The company report card notes it set a goal to cut water and power use by 10 percent and to divert all waste from landfills in 2016, the year it separated from ConAgra.
By 2019, it had reduced the amount of water and energy it takes to produce a pound of potatoes by 4.7 percent and 4.4 percent, respectively. It diverted 86 percent of its waste from landfills, in part by reinventing the bags frozen potato products ship in to be recycled with boxes and paper.
The company said it has saved 3.4 million kWh of electricity, 104.5 million gallons of water and diverted 21,496 tons of materials from landfills. It avoided 3,330 metric tons of greenhouse gas emissions and realized $5.6 million in savings and avoided costs.
The report coincides with a global pandemic that has chilled demand for the company’s products. Lamb Weston informed the Washington Employment Security Department it would temporarily lay off 360 workers in Connell and 300 in Warden beginning June 15.
Cutting water, power, waste
Lamb Weston’s french fry plant in Hermiston is cited as an example of extreme water savings.
The plant reclaims wastewater from processing and puts it through anaerobic and aerobic processes, as well as reverse osmosis, filtration and sanitation.
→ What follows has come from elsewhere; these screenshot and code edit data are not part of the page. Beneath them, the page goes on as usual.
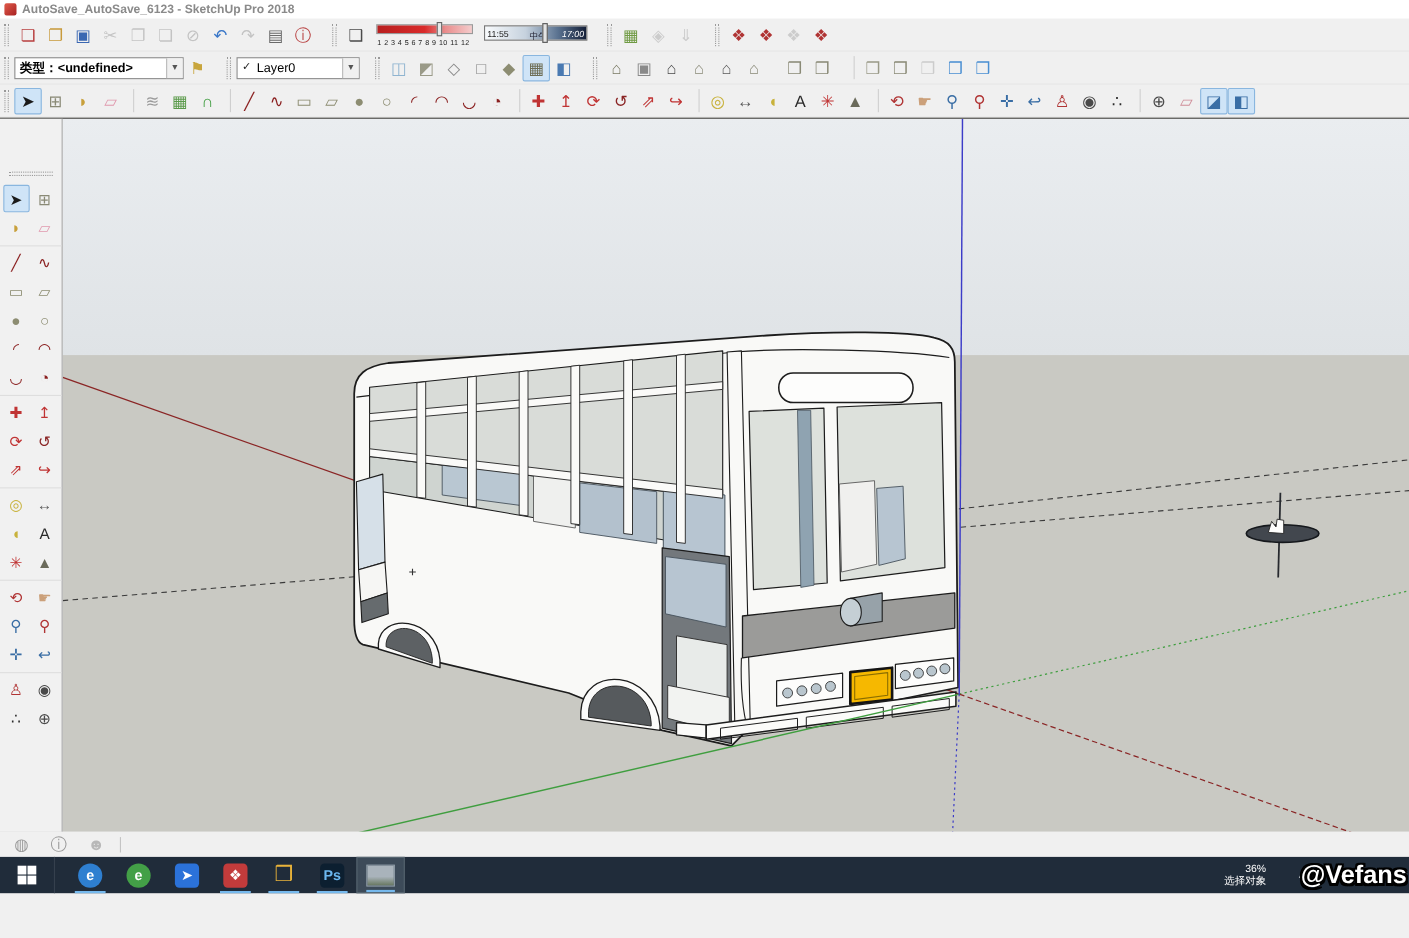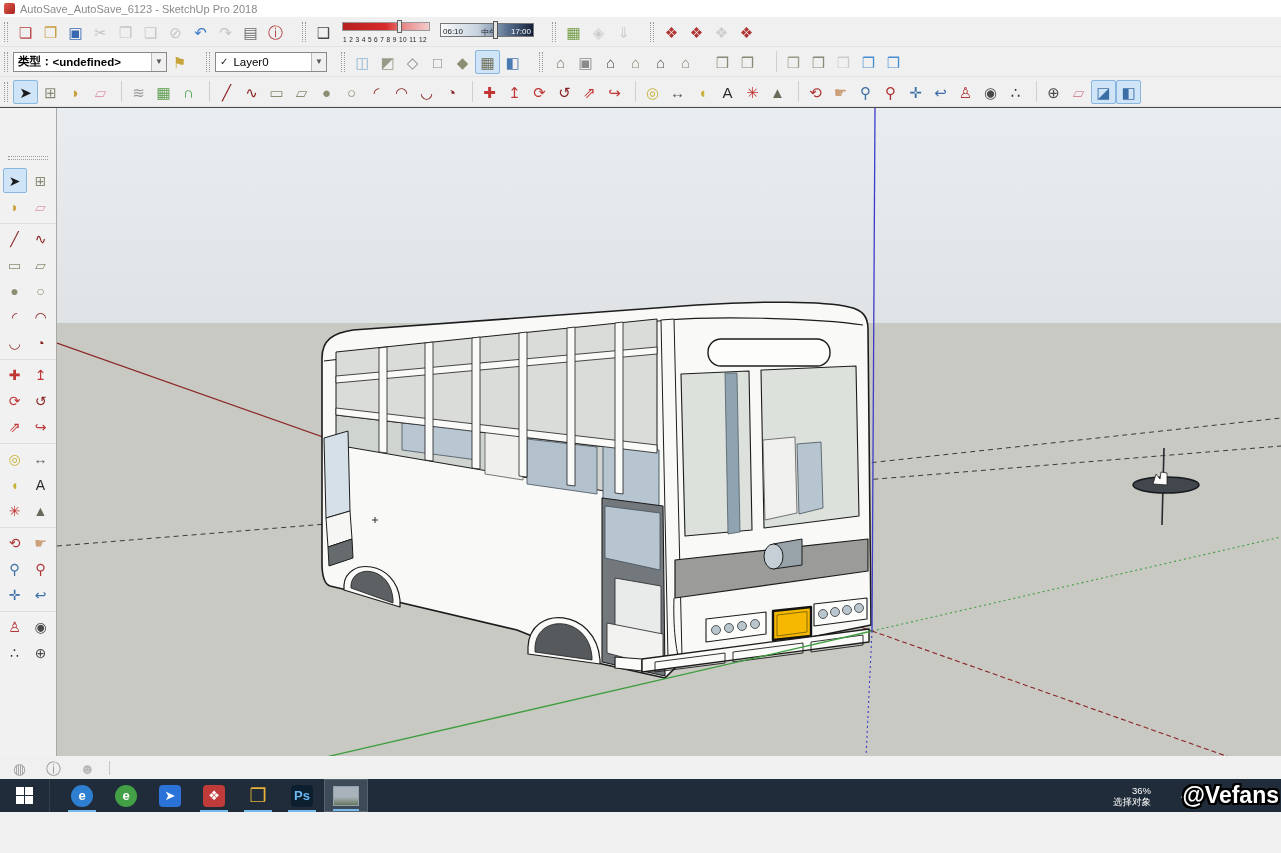"AutoSave_AutoSave_6123 - SketchUp Pro" .title-text { font-weight: none -> bold }
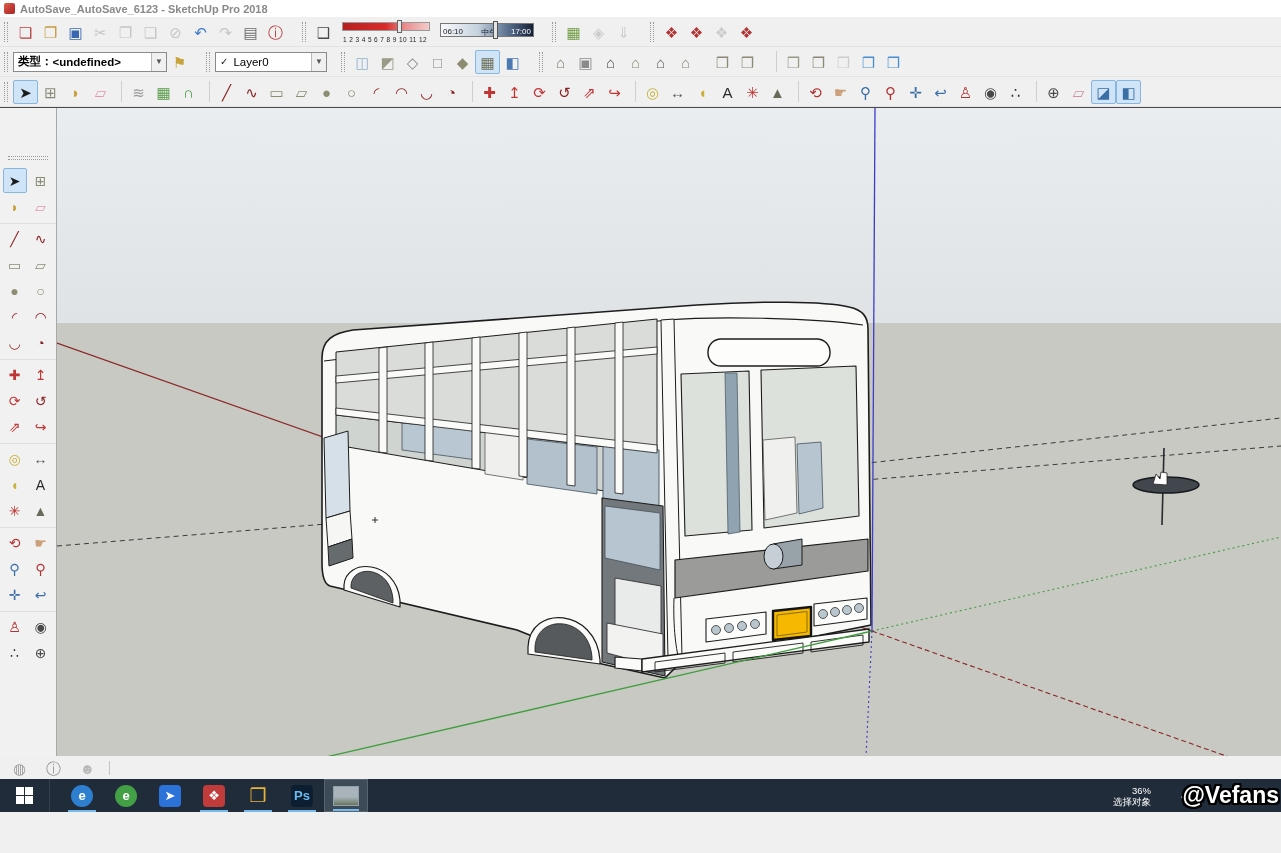"06:10" span.time-start { text: 06:10 -> 11:55 }
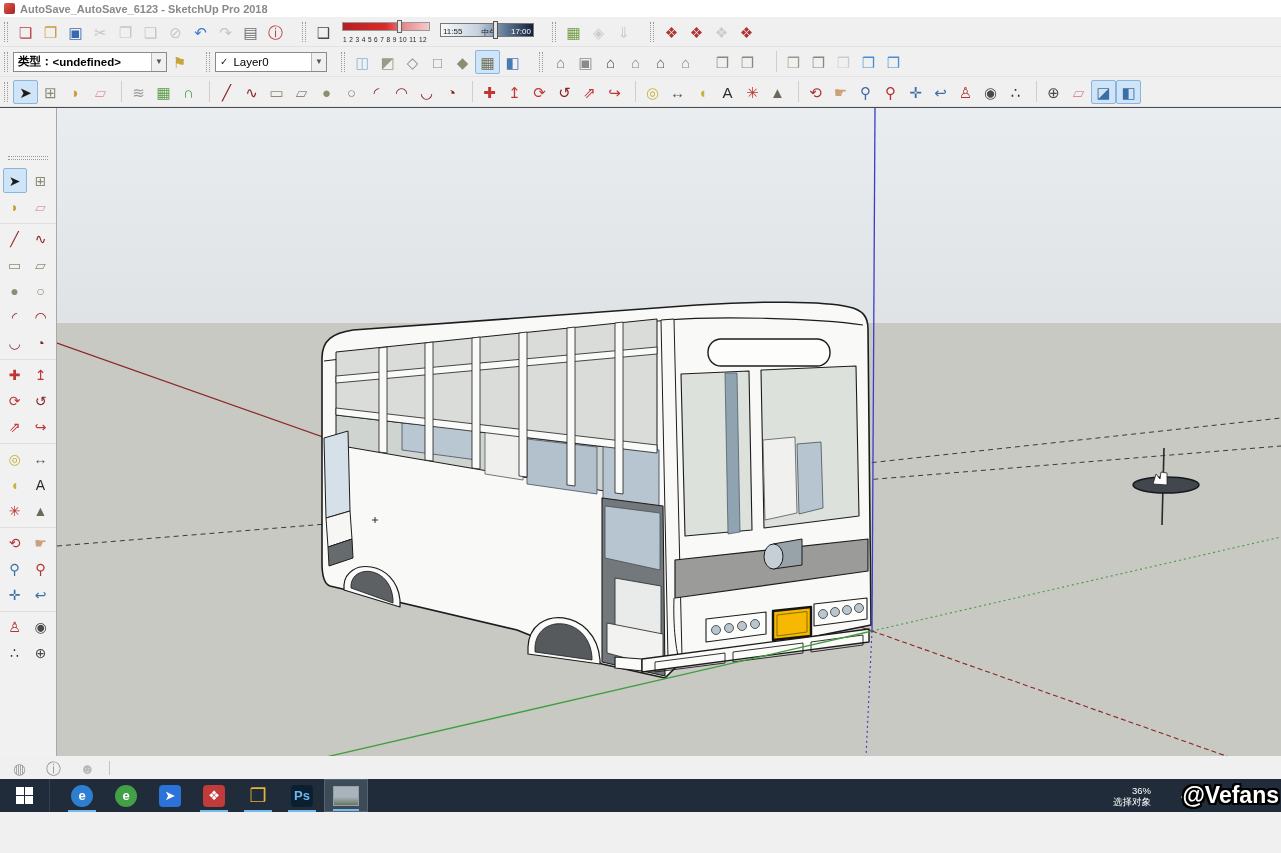"17:00" .time-end { font-style: none -> italic }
The reclaimed water meets the legal standard for use in food manufacturing.
Hermiston reuses the cleaned water. The approach allowed Lamb Weston to add a new processing line without using any added water. The $250 million line boosted the plant’s capacity by 300 million pounds. It opened in 2019 and added 150 jobs.
Its Boardman East plant is another example.
Lamb Weston received the U.S. Green Building Council’s Leadership in Energy and Environmental Design (LEED) at Boardman for an aggressive energy savings program. Boardman East uses 23 percent less power than the industry benchmark for a plant its size, according to the report.
Its first LEED project is in Delhi, Louisiana, where waste from the sweet potato plant are converted to biogas in an anerobic digester. The biogas system reduces the plant’s demand for natural gas to power systems.
The closed-loop system made Delhi the first frozen food production facility to earn “platinum” certification, the highest-level LEED.
Lamb Weston said it reinvented how its ships products based on feedback from customers. It developed recyclable Tite-Pak bags, which can be recycled with boxes and paper. Washington State University and Michigan State University, which both serve Lamb Weston products in their cafeterias, tested the new packaging on their campuses.
100 Circles Farm
Lamb Weston runs the 20,000-acre 100 Circles Farm near Paterson, south of Kennewick. The farm produces about 10 percent of the potatoes Lamb Weston processes into french fries, with the balance cultivated by the 100-plus farmers who hold contracts to grow potatoes on 170,000 acres
100 Circles, led by Troy Emmerson, is far more than a potato farm. It is an experimental farm where Lamb Weston tests new technology and techniques to conserve resources while maximizing yield. And it gives the company insights into the challenges its farmer-partners face in their own fields.
100 Circles grows root crops, vegetables and raises dairy cows.
Byproducts from crops go into dairy feed. Manure is spread on the field crops.
The farm incorporates crop rotation, pest management, minimal tillage and other steps to meet its sustainable agriculture goals.
What’s in a potato?
Lamb Weston is known for its frozen french fry products. It also produces shredded potatoes, diced potatoes formed potatoes (hash browns and Tater Puffs), chips, mashed potatoes, appetizers and vegetables.
But the humble potato is at the heart of most of its products. The company reports it has made progress on reducing the resources it takes to grow a potato.
In 2019, it took 0.8-acre inches of water, or 21,700 gallons, to grow a ton of potatoes, 11.7 pounds of nitrogen and 3.6 pounds of active ingredient pesticide.
There are about 5,400 Russet potatoes in a ton. Russets are the most grown potato for french fries.
The 56-page report can be downloaded at bit.ly/LambWestonCorporateResponsibility.